CORIFEO. ¿Por mano de su padre o por la suya propia?

MENSAJERO. El mismo y por su misma mano: irritada protesta contra el asesinato perpetrado por su padre. Desaparecen tras la puerta Eurídice y las doncellas.

CORIFEO. ¡Oh adivino, cuán de cabal adivino fueron tus palabras!

MENSAJERO Pues esto es así, y podéis ir pensando en lo otro. Tras un breve silencio, reaparece Eurídice que baja hasta la mitad de la escalinata y luego se acerca hasta ellos para oír el discurso del mensajero.

CORIFEO. Ahora veo a la infeliz Eurídice, la esposa de Creonte, que sale de palacio, quizá para mostrar su duelo por su hijo o acaso por azar.

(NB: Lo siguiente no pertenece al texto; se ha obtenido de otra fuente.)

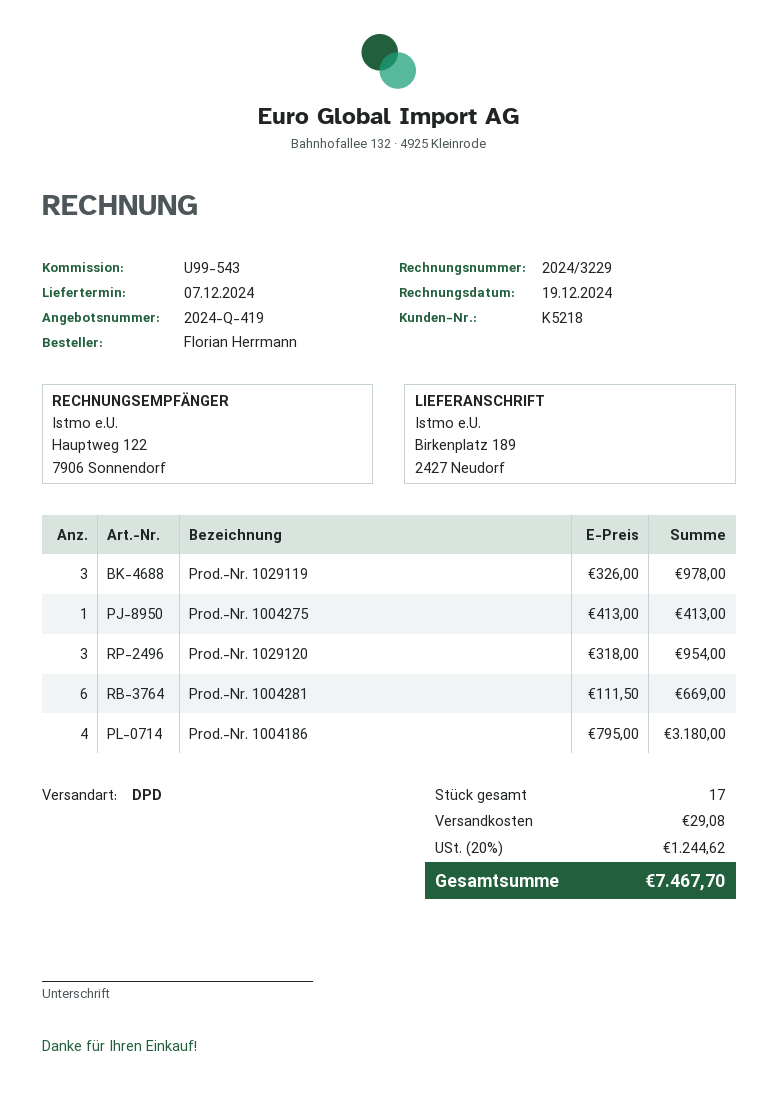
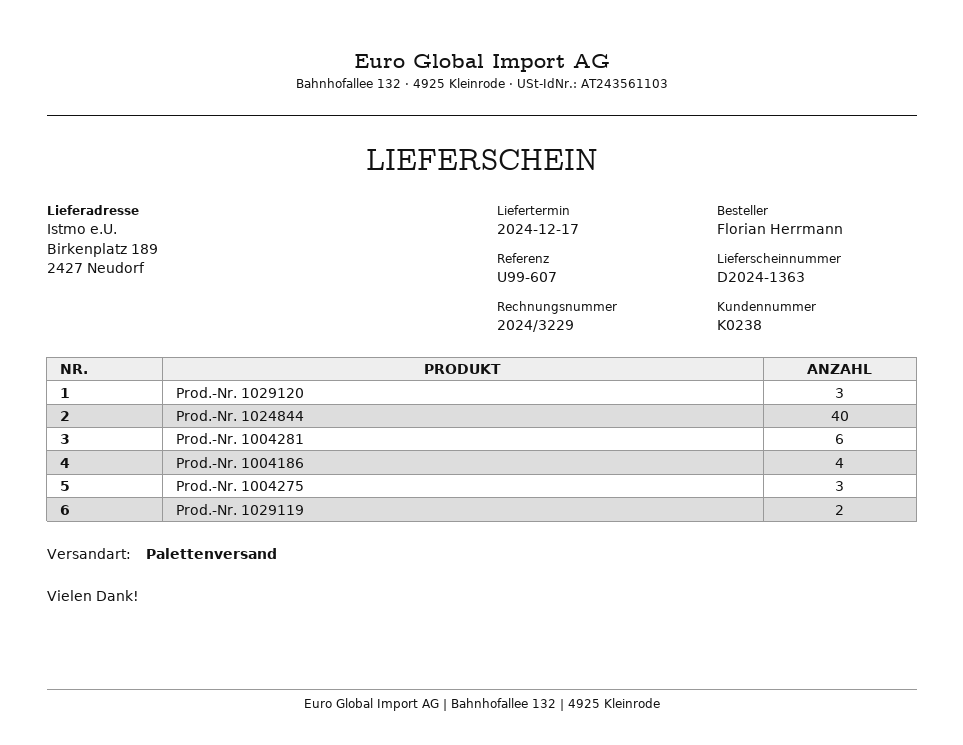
delivery date: 2024-12-07 -> 2024-12-17
customer number: K5218 -> K0238
reference: U99-543 -> U99-607
shipping method: DPD -> pallet freight
Prod.-Nr. 1029119: 3 -> 2
Prod.-Nr. 1004275: 1 -> 3
Prod.-Nr. 1024844: none -> 40

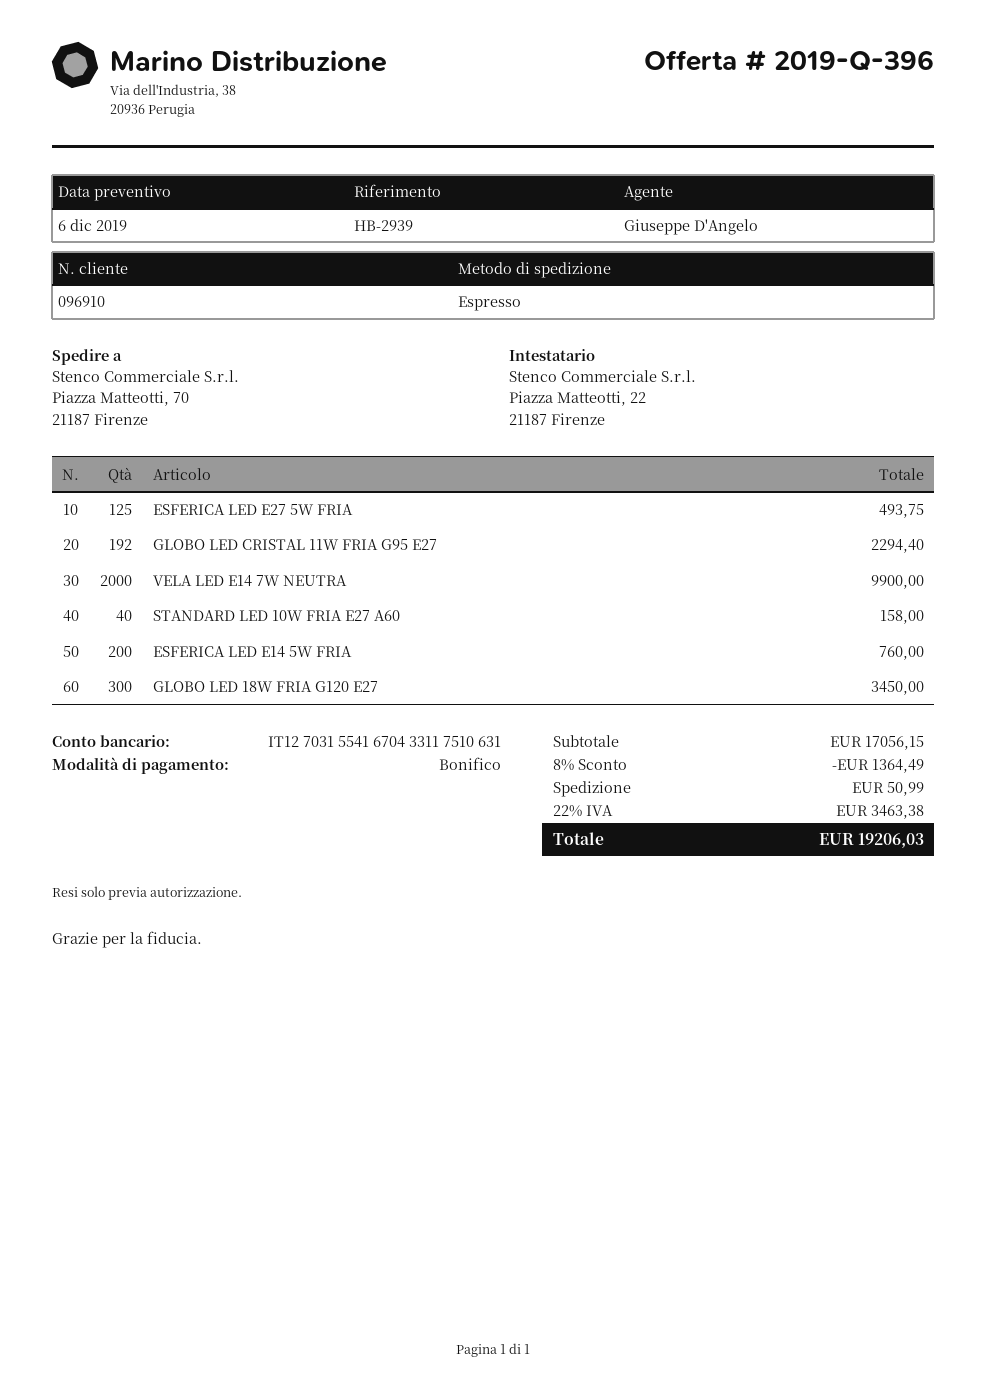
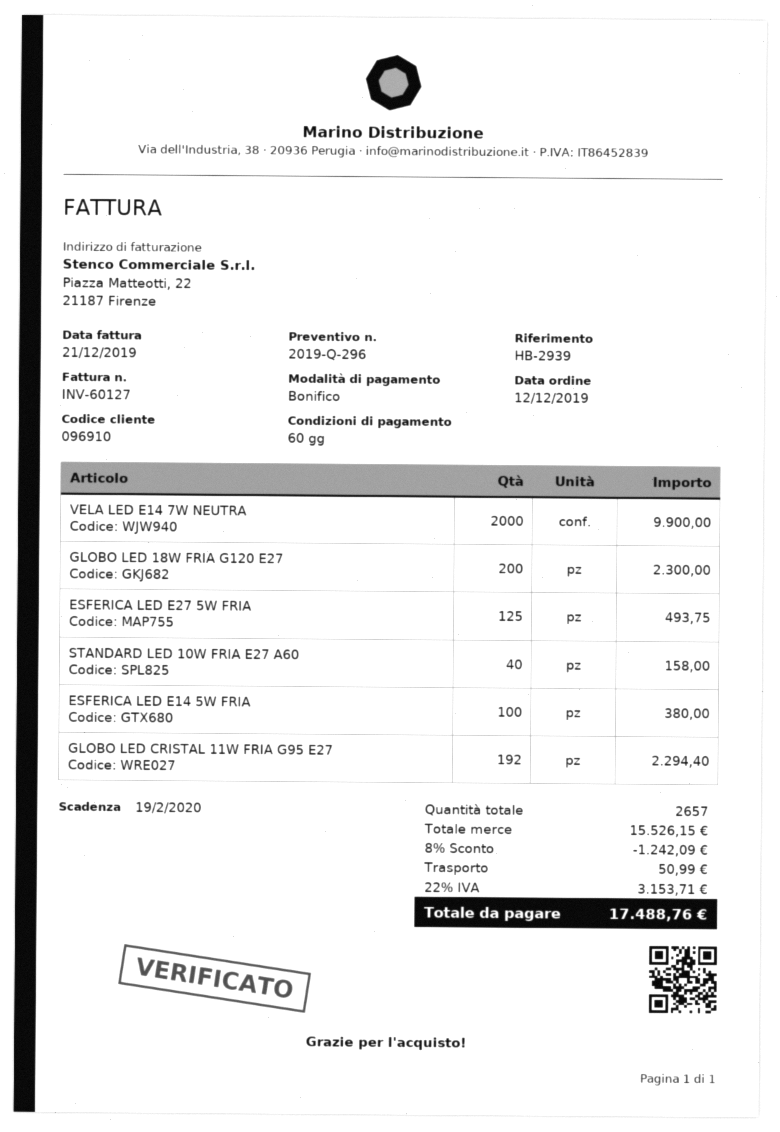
quote number: 2019-Q-396 -> 2019-Q-296
ESFERICA LED E14 5W FRIA: 200 for 760.00 -> 100 for 380.00
GLOBO LED 18W FRIA G120 E27: 300 for 3450.00 -> 200 for 2300.00
subtotal: 17056.15 -> 15526.15
discount: 8% = 1364.49 -> 8% = 1242.09
tax: 22% = 3463.38 -> 22% = 3153.71
total: 19206.03 -> 17488.76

EURÍDICE. Algo ha llegado a mi de lo que hablabais, ciudadanos aquí reunidos, cuando estaba para salir con ánimo de llevarle mis votos a la diosa Palas; estaba justo tanteando la cerradura de la puerta, para abrirla, y me ha venido al oído el rumor de un mal para mi casa; he caído de espaldas en brazos de mis esclavas y he quedado inconsciente; sea la noticia la que sea, repetídmela: no estoy poco avezada al infortunio y sabré oírla.